EDIT: The answer by Giuseppe Negro is great, but I haven't been able to convince myself why the first theorem in the answer should be true, and I also could not find a reference proving it. I think I just found an alternative proof, though, which seems even simpler. I would love to hear if people agree with it. Here it is.
Claim: (3) holds if $f$ is smooth (i.e. infinitely differentiable).
To simplify notation, condense the subscripts $\ell,m$ on $Y^\ell_m$ into a single subscript $i$, denote the corresponding eignenvalues by $\lambda_i$, and denote the $L^2$ inner product between two functions $f,g$ by $\langle f,g\rangle$.
Proof.
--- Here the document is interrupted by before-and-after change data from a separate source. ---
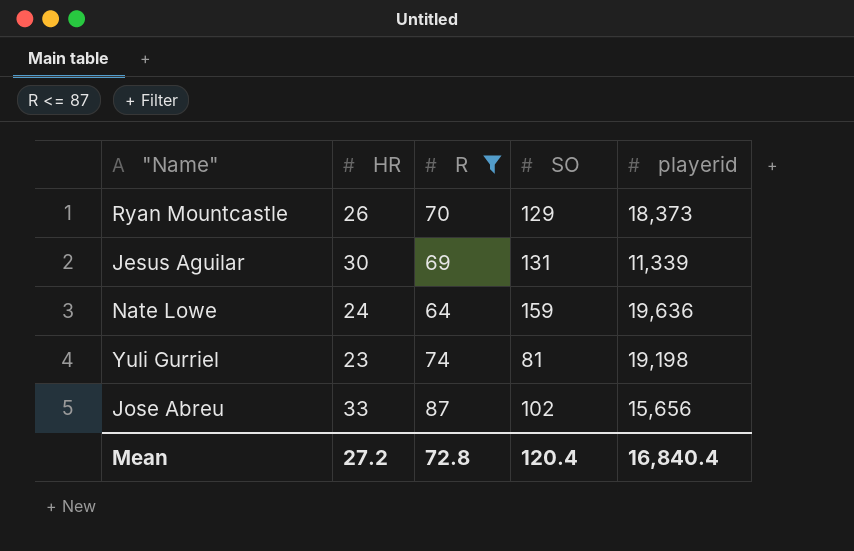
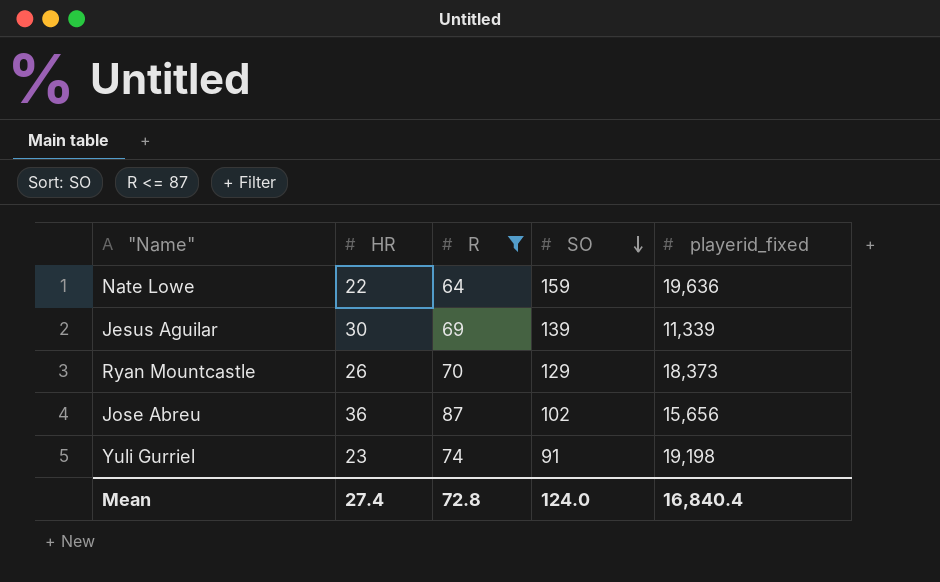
row order: none -> SO descending
column name: playerid -> playerid_fixed
Nate Lowe | HR: 24 -> 22
Jesus Aguilar | SO: 131 -> 139
Jose Abreu | HR: 33 -> 36
Yuli Gurriel | SO: 81 -> 91
Mean | HR: 27.2 -> 27.4
Mean | SO: 120.4 -> 124.0

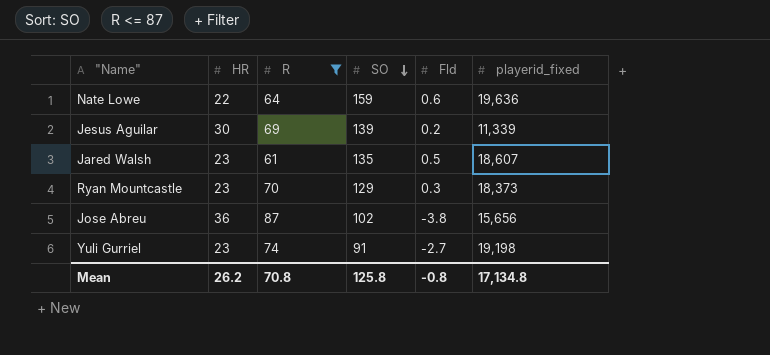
column Fld | position: none -> 5
row Jared Walsh: none -> 23 | 61 | 135 | 0.5 | 18,607
Ryan Mountcastle | HR: 26 -> 23
Mean | HR: 27.4 -> 26.2
Mean | R: 72.8 -> 70.8
Mean | SO: 124.0 -> 125.8
Mean | playerid_fixed: 16,840.4 -> 17,134.8

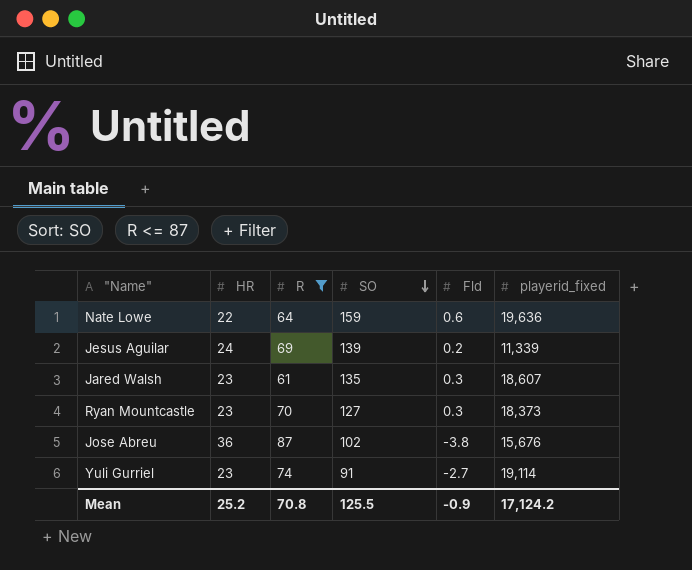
Jesus Aguilar | HR: 30 -> 24
Jared Walsh | Fld: 0.5 -> 0.3
Ryan Mountcastle | SO: 129 -> 127
Jose Abreu | playerid_fixed: 15,656 -> 15,676
Yuli Gurriel | playerid_fixed: 19,198 -> 19,114
Mean | HR: 26.2 -> 25.2
Mean | SO: 125.8 -> 125.5
Mean | Fld: -0.8 -> -0.9
Mean | playerid_fixed: 17,134.8 -> 17,124.2

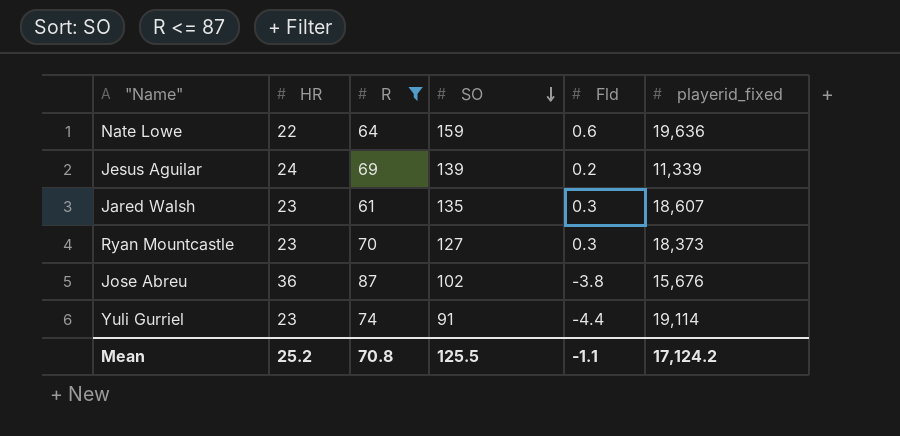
Yuli Gurriel | Fld: -2.7 -> -4.4
Mean | Fld: -0.9 -> -1.1

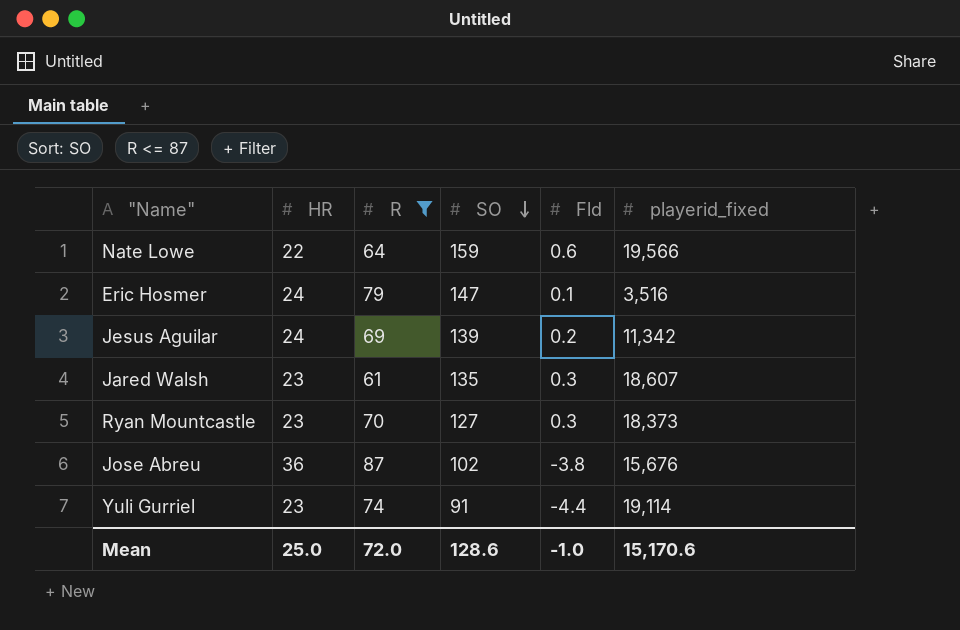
Nate Lowe | playerid_fixed: 19,636 -> 19,566
row Eric Hosmer: none -> 24 | 79 | 147 | 0.1 | 3,516
Jesus Aguilar | playerid_fixed: 11,339 -> 11,342
Mean | HR: 25.2 -> 25.0
Mean | R: 70.8 -> 72.0
Mean | SO: 125.5 -> 128.6
Mean | Fld: -1.1 -> -1.0
Mean | playerid_fixed: 17,124.2 -> 15,170.6

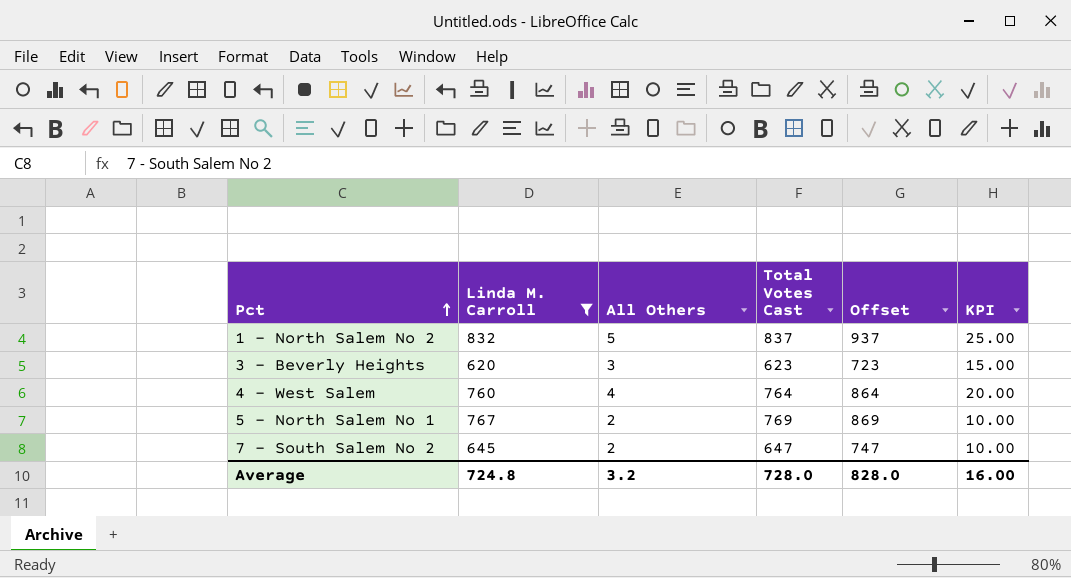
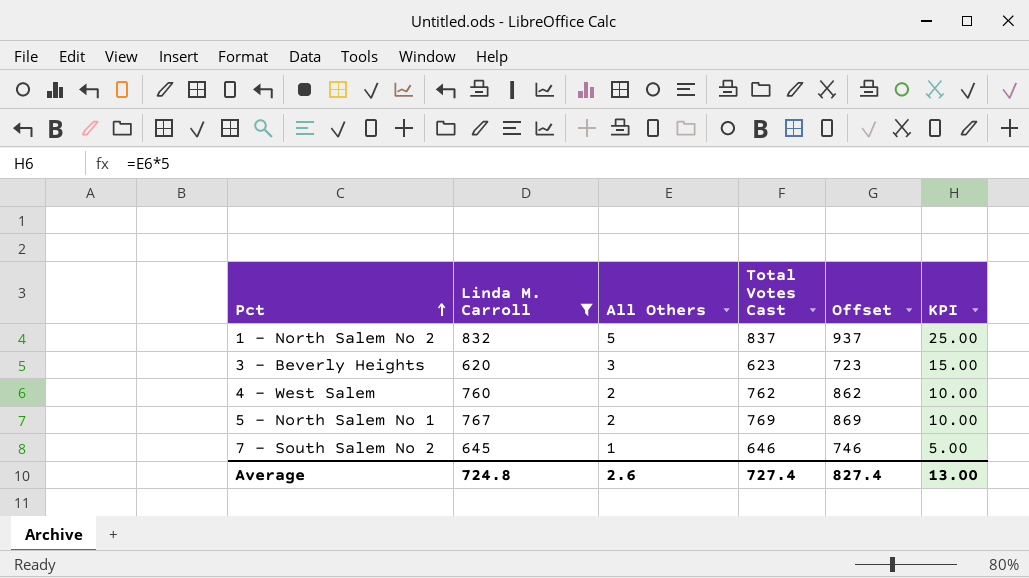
4 - West Salem | All Others: 4 -> 2
4 - West Salem | Total Votes Cast: 764 -> 762
4 - West Salem | Offset: 864 -> 862
4 - West Salem | KPI: 20.00 -> 10.00
7 - South Salem No 2 | All Others: 2 -> 1
7 - South Salem No 2 | Total Votes Cast: 647 -> 646
7 - South Salem No 2 | Offset: 747 -> 746
7 - South Salem No 2 | KPI: 10.00 -> 5.00
Average | All Others: 3.2 -> 2.6
Average | Total Votes Cast: 728.0 -> 727.4
Average | Offset: 828.0 -> 827.4
Average | KPI: 16.00 -> 13.00

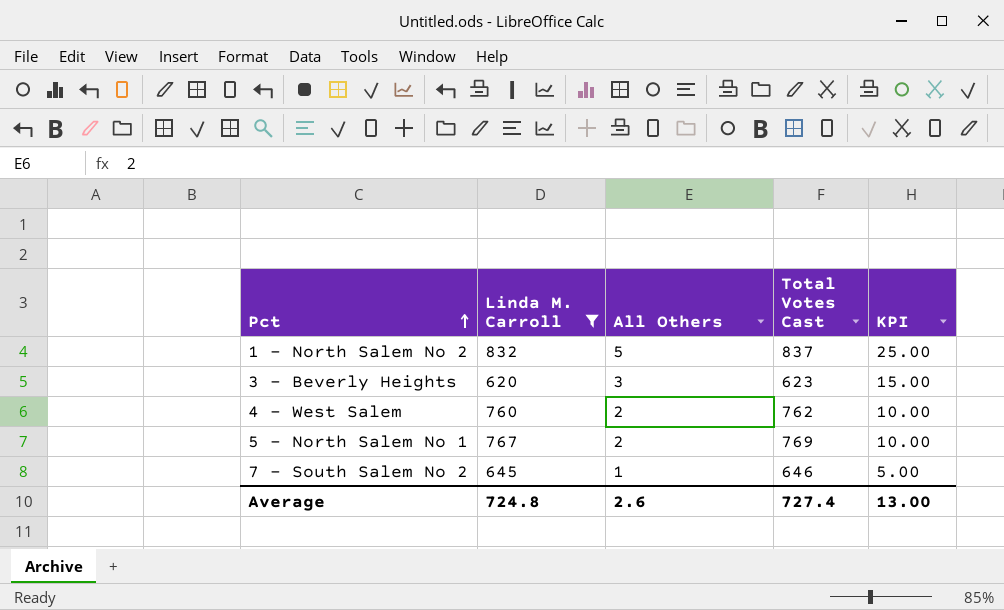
column Offset | formula: [Total Votes Cast] + 100 -> none

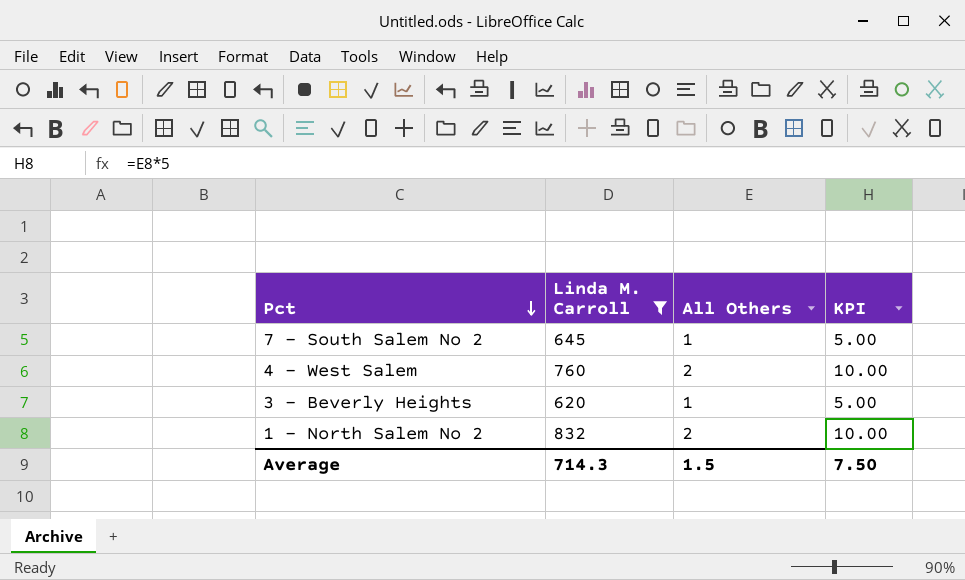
row order: Pct ascending -> Pct descending
column Total Votes Cast | formula: [Linda M. Carroll] + [All Others] -> none
row 5 - North Salem No 1: 767 | 2 | 769 | 10.00 -> none
3 - Beverly Heights | All Others: 3 -> 1
3 - Beverly Heights | KPI: 15.00 -> 5.00
1 - North Salem No 2 | All Others: 5 -> 2
1 - North Salem No 2 | KPI: 25.00 -> 10.00
Average | Linda M. Carroll: 724.8 -> 714.3
Average | All Others: 2.6 -> 1.5
Average | KPI: 13.00 -> 7.50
Let $f\in C^\infty(\mathbb S^2)\subset L^2(\mathbb S^2)$ and write $f = \sum a_iY_i$ with $a_i\in\mathbb R$.Then we also have $\Delta_{\mathbb S^2}f\in C^\infty(\mathbb S^2)\subset L^2(\mathbb S^2)$ and hence $\Delta_{\mathbb S^2}f$ can be written as $\Delta_{\mathbb S^2}f = \sum b_iY_i$ with $b_i\in\mathbb R$, where coefficient $b_j$ is given by $b_j=\langle\Delta_{\mathbb S^2}f, Y_j\rangle$. The crucial property of $\Delta_{\mathbb S^2}$ is that is symmetric with respect to its action on smooth functions (this follows from Green's second identity), i.e. since both $f$ and each $Y_j$ are smooth, we have
\begin{align}
b_j&=\langle\Delta_{\mathbb S^2}f, Y_j\rangle = \langle f, \Delta_{\mathbb S^2} Y_j\rangle = \langle f, \lambda_j Y_j\rangle \\
%
&= \lambda_j \langle f, Y_j\rangle = \lambda_j a_j.
\end{align}
This shows that $\Delta_{\mathbb S^2}f = \Delta_{\mathbb S^2}(\sum a_iY_i) = \sum \lambda_i a_i Y_i = \sum a_i \Delta_{\mathbb S^2} Y_i$, as desired.
Does this work or am I overlooking something?
Best Answer
The general theorem is very simple and not specific of the Laplace--Beltrami. You can even formulate a version of the following in abstract functional analytic terms, for closed self-adjoint operators in Hilbert space.
GENERAL OPERATOR-THEORETIC FRAMEWORK.
For a general $f\in L^2(\mathbb S^{d-1})$ write $\widehat{f}(\ell, m)$ to denote the coefficient in $$ f=\sum_{\ell\ge 0}\sum_m \widehat{f}(\ell, m) Y_{\ell, m}, $$ where $Y_{\ell, m}$ denotes a complete orthonormal system of spherical harmonics of degree $\ell$. Note that requiring $f\in L^2(\mathbb S^{d-1})$ is exactly the same as requiring $\sum_{\ell, m}\lvert \widehat{f}(\ell, m)\rvert^2<\infty$. Finally, recall that $-\Delta_{\mathbb S^{d-1}}Y_{\ell, m}=\ell(\ell+d-2)Y_{\ell, m}$.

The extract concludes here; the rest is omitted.